Botucatu - Ao invés de acabar com o recesso parlamentar do meio do ano, agora o Legislativo de Botucatu (100 quilômetros de Bauru) pretende diminuir somente em 14 dias as férias de julho.
Na hora de discutir e votar pelo fim do recesso, foi apresentado, durante a sessão de anteontem, um projeto de emenda substitutiva à Lei Orgânica do Município (LOM), que tira da pauta a proposta para acabar com o recesso.
O projeto de lei inicial propunha diminuir o recesso parlamentar de 75 dias ao ano para 45. A emenda substitutiva garante 55 dias de descanso.

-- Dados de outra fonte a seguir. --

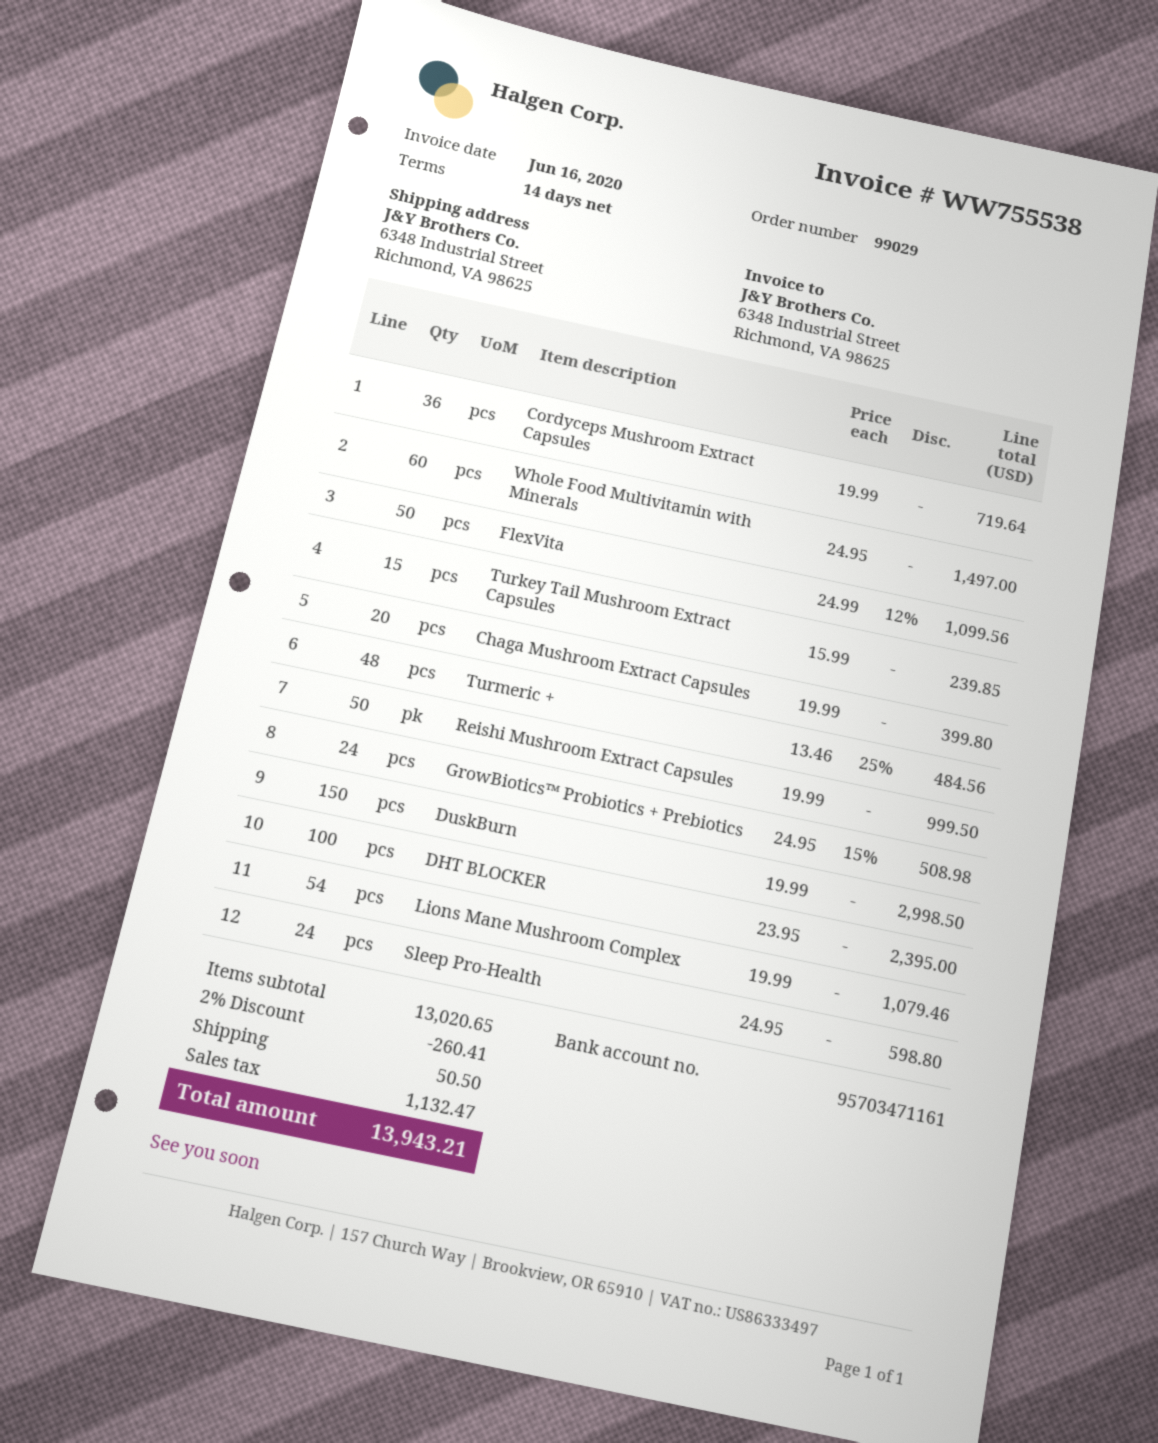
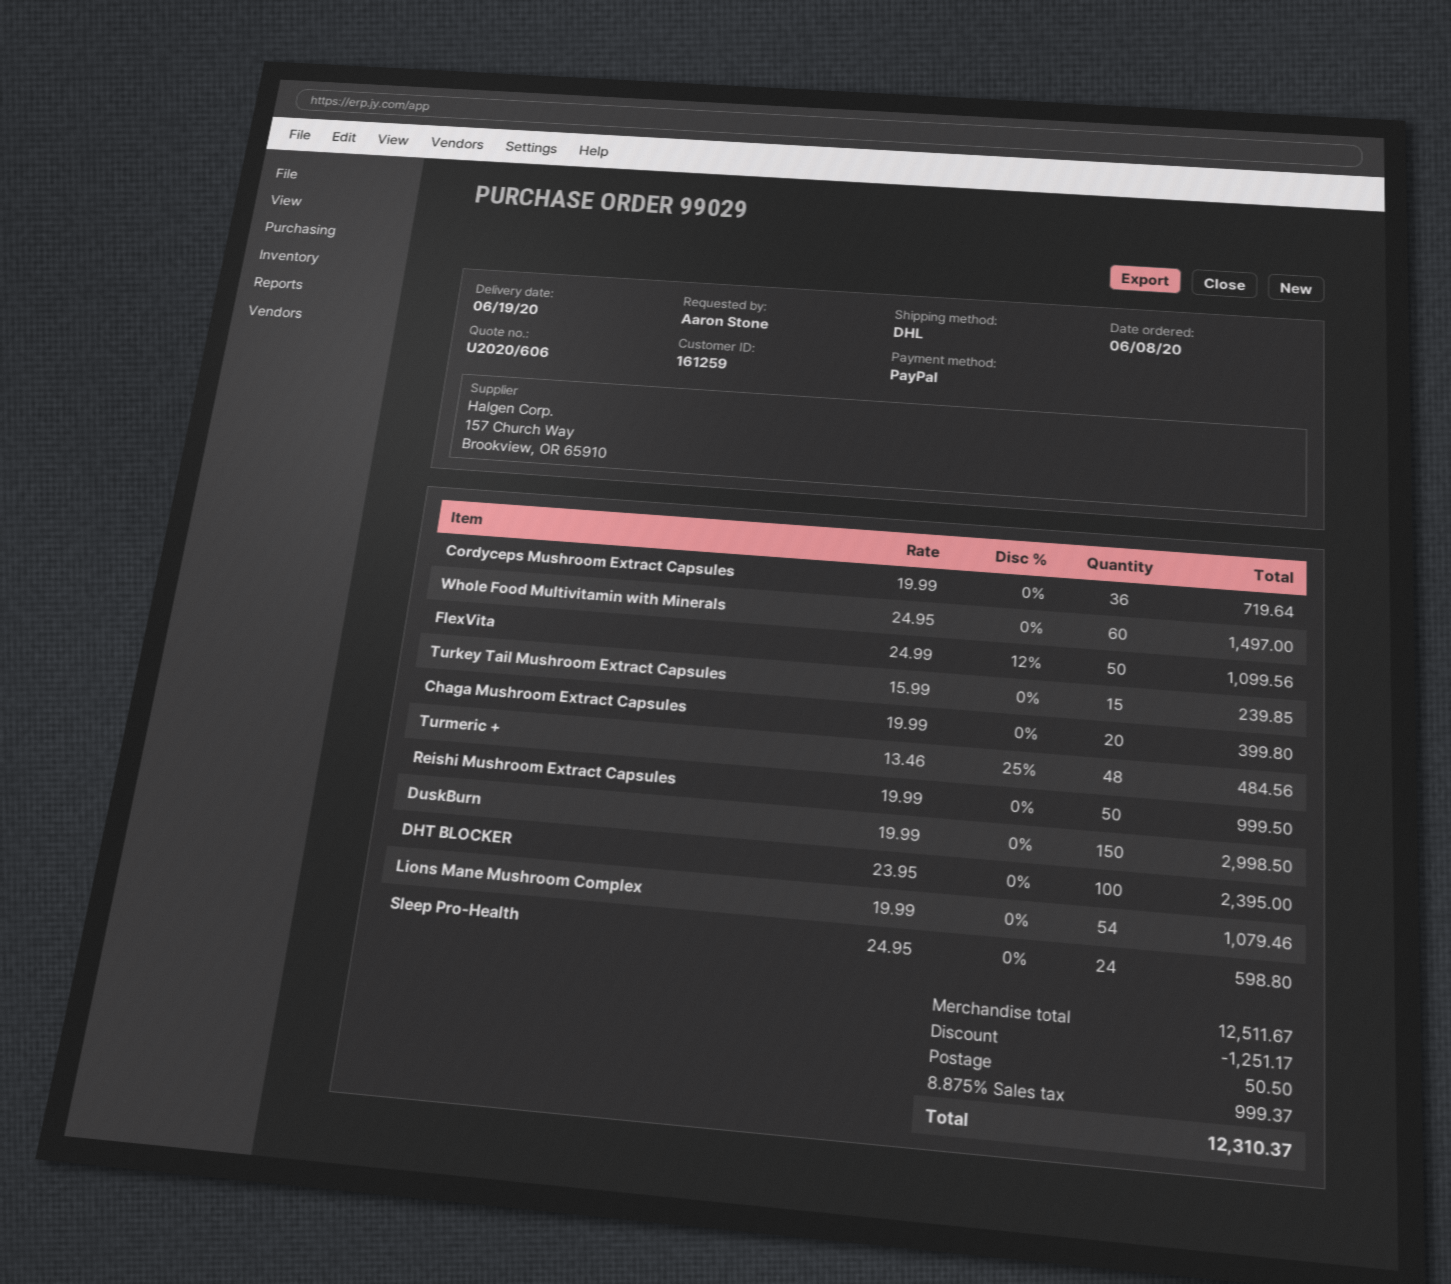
GrowBiotics™ Probiotics + Prebiotics: 24 x 24.95 - 15% = 508.98 -> none
subtotal: 13020.65 -> 12511.67
discount: 260.41 -> 1251.17
tax: 1132.47 -> 999.37
total: 13943.21 -> 12310.37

A iniciativa de acabar com o período de férias do meio do ano foi dos vereadores Antônio Carlos Trigo (PT), Antônio Luiz Caldas Júnior (PC do B), Luiz Aurélio Pagani (PT), Ademir Aparecido Florian (PV) e Luiz Carlos Rúbio (PT). No entanto, o projeto nem sequer chegou a ser votado.
A súbita alteração de rumo ocorreu porque um grupo de vereadores propôs uma alteração ao projeto inicial de Carlos Trigo. “Apresentamos uma proposta de emenda substitutiva, então a votação ficou prejudicada”, explica o vereador Pagani (PT).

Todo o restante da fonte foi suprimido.